私が「えっ」と、言うと、長野さんは続けて話した。


 「探している人がいるんだ。でも、なんとなくしかわからなくてね」

長野さんの話がよくわからなかった。

「笑ってしまうよね、どこで会ったとか、名前も顔もはっきりとは、わからなくてね」と言った。

ますますわからなかった。

「ずーっと想っている人がいるんだけどね、どこで会ったとか、確かな記憶はないのに、いつも心の中にいるんだ。物静かな人で、いつも髪を後ろで一つに結んでいて、ぼんやりだけど、笑顔が柔らかな人でね」

「後輩が『長野さん、前世で出会っていたんじゃないですか?』って、言うんだけどね」と、笑っていた。


 私は言葉がなかった。

もしかして、そんなことあるの?

自問自答していた。

私の中で私が戦っていた。

確かに、私はいつも髪を後ろで一つに結んでいた。

私は何も言えず「まさか」この言葉だけが、頭の中で繰り返した。


 そして長野さんは「松田さん、気を悪くしないで聞いてね」と前置きをして「初めて松田さんを見たとき『あっ』て思ったんだ。似てる気がしてね」と、微笑んだ。
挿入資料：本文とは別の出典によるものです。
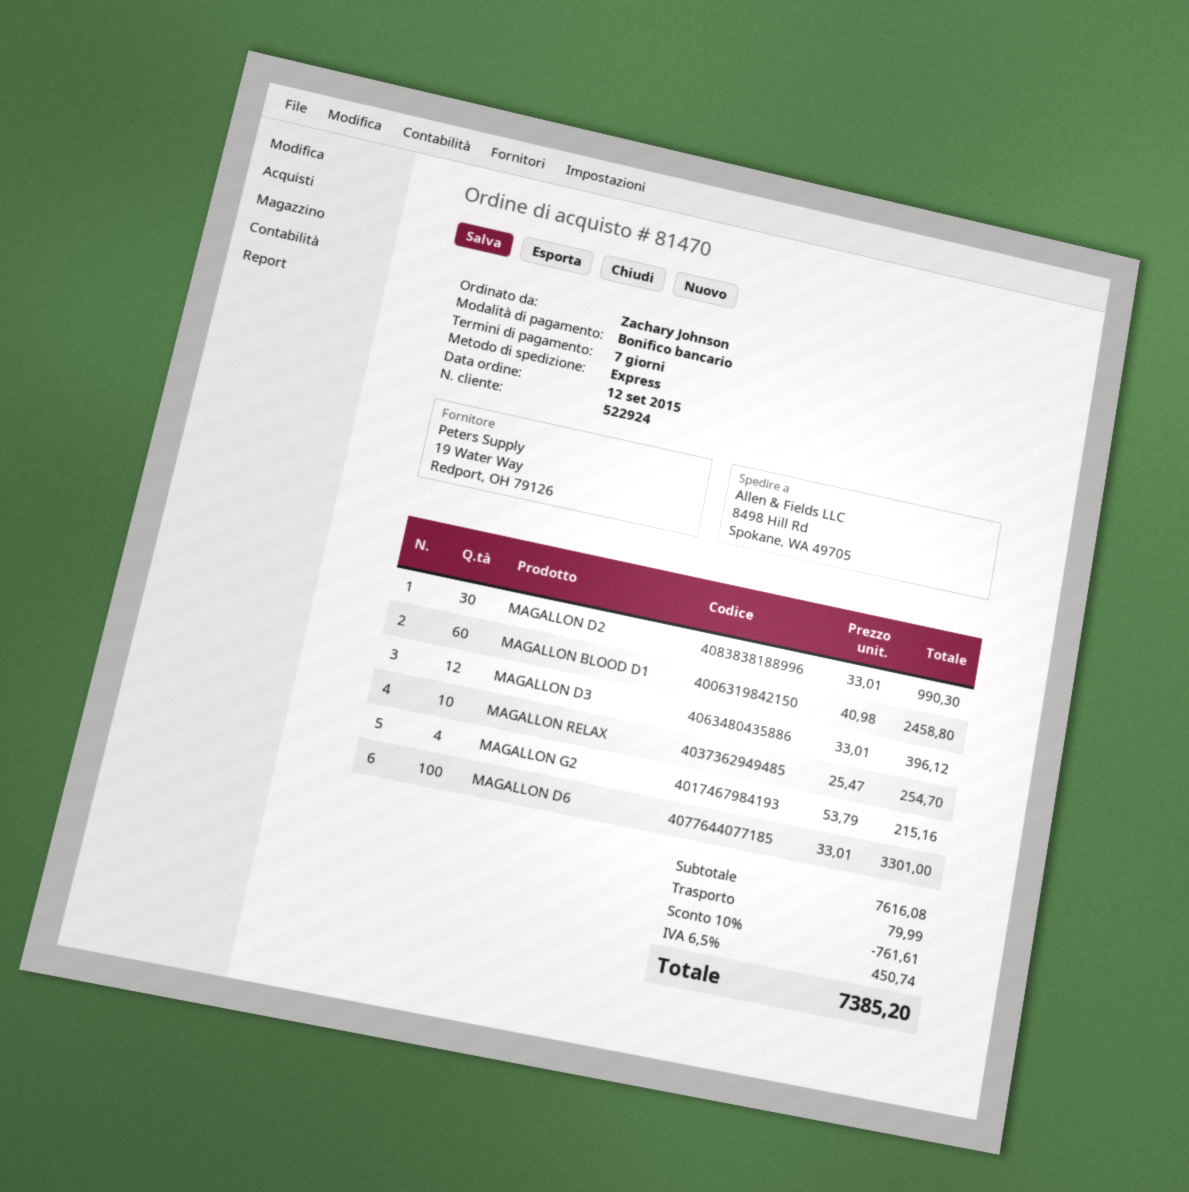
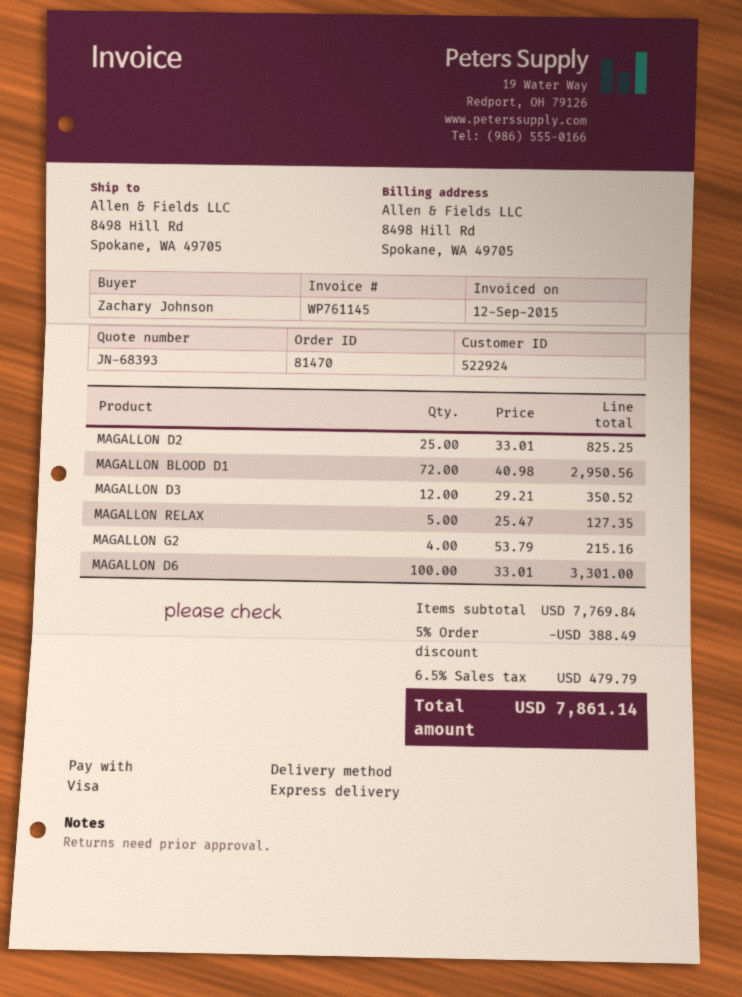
payment method: bank transfer -> Visa
MAGALLON D2: 30 x 33.01 = 990.30 -> 25 x 33.01 = 825.25
MAGALLON BLOOD D1: 60 x 40.98 = 2458.80 -> 72 x 40.98 = 2950.56
MAGALLON D3: 12 x 33.01 = 396.12 -> 12 x 29.21 = 350.52
MAGALLON RELAX: 10 x 25.47 = 254.70 -> 5 x 25.47 = 127.35
subtotal: 7616.08 -> 7769.84
discount: 10% = 761.61 -> 5% = 388.49
shipping: 79.99 -> none
tax: 6.5% = 450.74 -> 6.5% = 479.79
total: 7385.20 -> 7861.14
「でも、松田さんのように、社交性のある明るいタイプではなかった気がするんだ」

その後、変だよね、会ったこともないのにね。と、笑っていた。


 「松田さん、前世って、あるって信じてる?」と聞かれ、「はい」ただそう答えた。

何度考えても、どんなに考えても、私が私にかける言葉が見つからなかった。

私、なんのために転生してきたの?こんな悲しい現実…。

私なの?今、長野さんの記憶の中にいるのは前世の私なの?

じゃあ、前世で、私が小島さんに声をかけていたら、私と結婚していたの?

今回、私が、前世の「松田沙織」のままで転生していたら、気づいてくれたの?


 何を考えても、もう遅い。

おばあさんの言葉が浮かんだ。

「お前が人間だったのは前世一度だけです」

「あとは猫でした」

「どの時代のときも、大切にして可愛がってもらえました」


 私が猫だったときの記憶は「ララ」のときだけ。

毎日が幸せだった。

旅行も一緒に行った。

夜、眠るときは莉奈ちゃんと一緒だった。

流れてくる涙の意味がわからなかった。

長野さんのことなの…?

莉奈ちゃんが恋しいの…?

それからどのくらいの時間が過ぎたのかは、わからない。


 天気のいい、柔らかな風が吹く午後だった。

私はビルの屋上にいた。

何も考えていなかった。

風が吹いたとき、私は一輪の花になっていた。

そしてビルの上から風に乗って地上に舞い降りた。

地上に降りたとき、私はララに戻っていた。


 「ララちゃん」私を呼ぶ懐かしい声がした。

「ママ、パパ、ララちゃんよ!」

莉奈ちゃんだった。

「えっ?よく似ているけど…」ママが不思議そうに言った。

パパは「ララに、きょうだいがいたのかもしれないね」と私を見た。

莉奈ちゃんが、「ララちゃん、一緒に帰ろうね」と私を抱き上げた。

私が莉奈ちゃんの腕に頭を乗せると、パパとママは驚いていた。

これは私の癖だった。

おばあさんが、もう一度私を「ララ」に戻してくれたのがわかった。

おばあさん、ありがとうございます。


 今、莉奈ちゃんの腕の中で、幸せな「ララ」に戻っていく。

莉奈ちゃんの家に着く頃は、私の前世の記憶はなくなっている。